# hunting newbie - turnout question



## blood_magik (5 February 2012)

hi,
I'm going hunting for the first time next week and, if someone could be so kind, I have a few questions regarding turnout. 

I have a tweed jacket and a black show jacket - which would be preferred? if it's tweed, stock or
tie?

spurs - I have short round-end ones. are these acceptable?

can my horse wear boots? 
will I be ok using a dark coured numnah?

I know im expected to plait but do I do his tail as well? I'm not very good with tail plaits.

thanks in advance 
I'm so excited


----------



## spacefaer (5 February 2012)

there are loads of threads on this if you search  including a sticky at the top of the page.

I would recommend your hacking jacket as it's probably thicker (warmer) than a show jacket.  Put a close fitting sweater underneath if you don't have a thermal stock shirt - there's nothing worse than being cold!
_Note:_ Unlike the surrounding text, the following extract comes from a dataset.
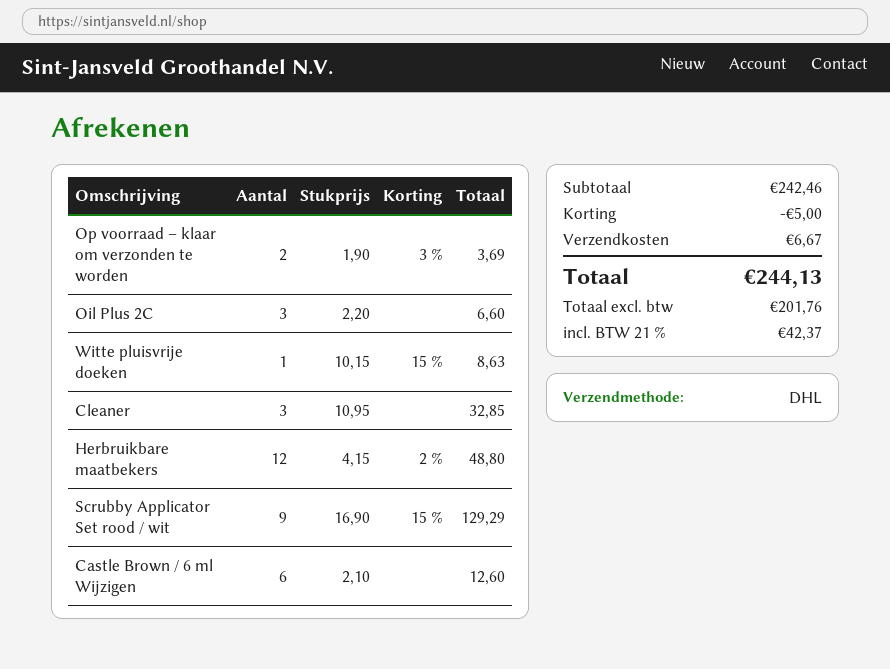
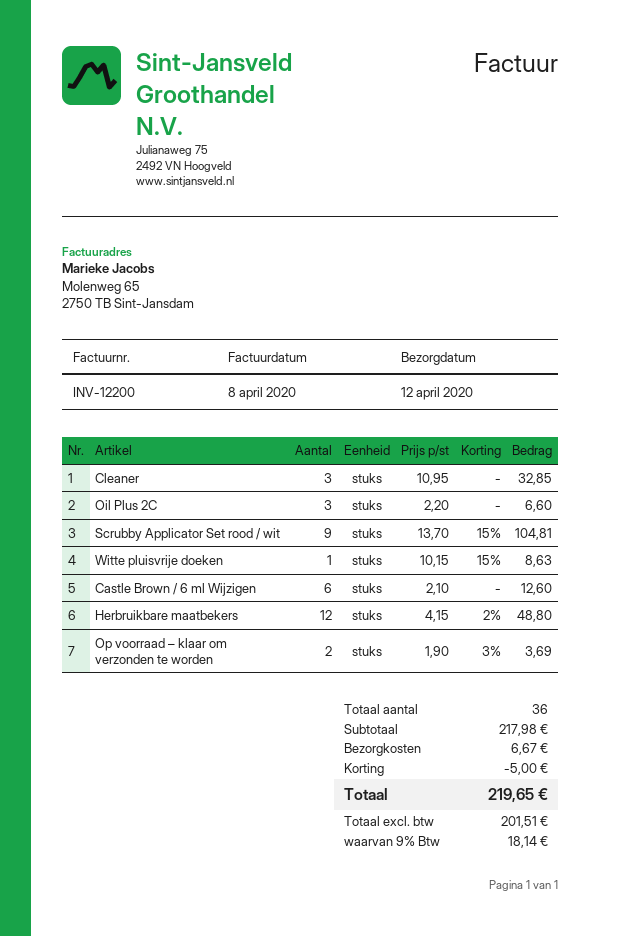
Scrubby Applicator Set rood / wit: 9 x 16.90 - 15% = 129.29 -> 9 x 13.70 - 15% = 104.81
subtotal: 242.46 -> 217.98
net: 201.76 -> 201.51
tax: 21% = 42.37 -> 9% = 18.14
total: 244.13 -> 219.65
Coloured stock, fawn/buff breeches, long black boots - gloves, hairnet - generally clean, tidy and presentable   Your spurs sound fine too. 
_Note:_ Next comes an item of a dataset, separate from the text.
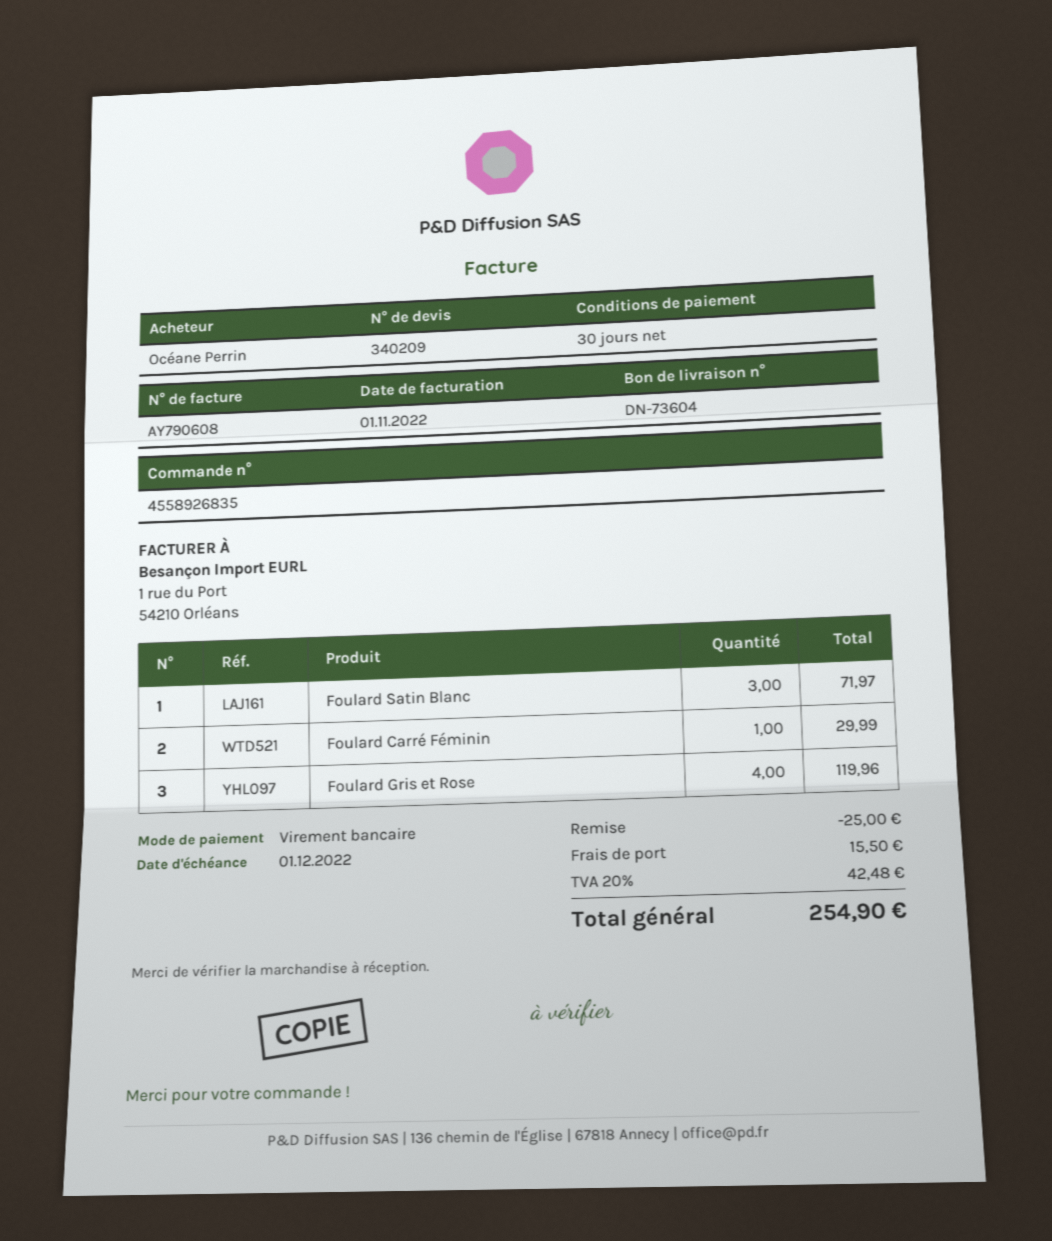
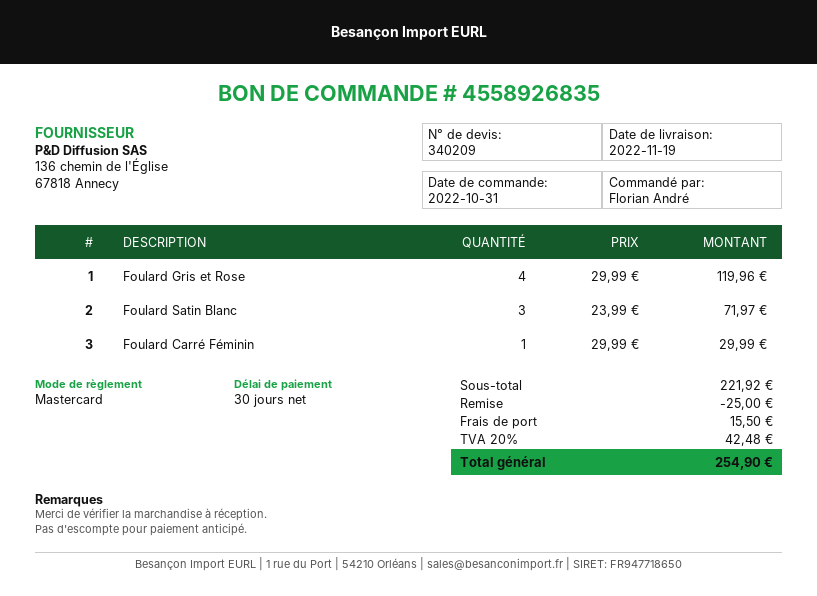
ordered by: Océane Perrin -> Florian André
payment method: bank transfer -> Mastercard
Dark numnah and girth, boots are fine if you really have to (if your horse genuinely brushes for instance) but most people don't as they can slip or the mud can get inside and can cause really bad rubs.

Plaiting is good - not essential to plait tails - they look really smart but a clean brushed one can be better than a badly plaited one!

Hope you have fun - come back and tell us about it!


----------



## Tzarinaarabians (5 February 2012)

*My horses never wear boots out hunting, for the reasons that Spacefaer gives above.  

Depending on which Hunt you are hunting with, I would ring the Hunt Sec., regarding tweed/black jacket, beforehand.  It's not tweed wearing season, but some Hunts are pickier than others when it comes to choice of jacket.  Always stock over tie.

Always, remember to say Good Morning when you arrive and Thank You to the Master on departure.  And if your horse has never hunted before, put a green ribbon in his tail.  If you think he could be funny with dogs, always keep him face on to the hounds, and if he unfortunately did kick one, always inform a member of the Hunt staff immediately.  

Lastly, have an utterly marvellous time.  Its such a buzz, I'm sure you'll enjoy it.*


----------



## blood_magik (5 February 2012)

thanks 

I'm sure we will.
I'll ask the lady I'm going with to confirm which jacket will be best.


----------



## BombayMix (7 February 2012)

Technically it isn't correct to wear tweed but for the amount I hunt I wear a tweed as am not going to buy a navy jacket just for that  I have to say though, I have noticed within our hunt that there is a much higher amount of tweed this year - though everyone still looks very smart


----------



## combat_claire (7 February 2012)

BombayMix said:



			Technically it isn't correct to wear tweed
		
Click to expand...

You are NEVER incorrectly turned out when wearing ratcatcher at any point during the season. 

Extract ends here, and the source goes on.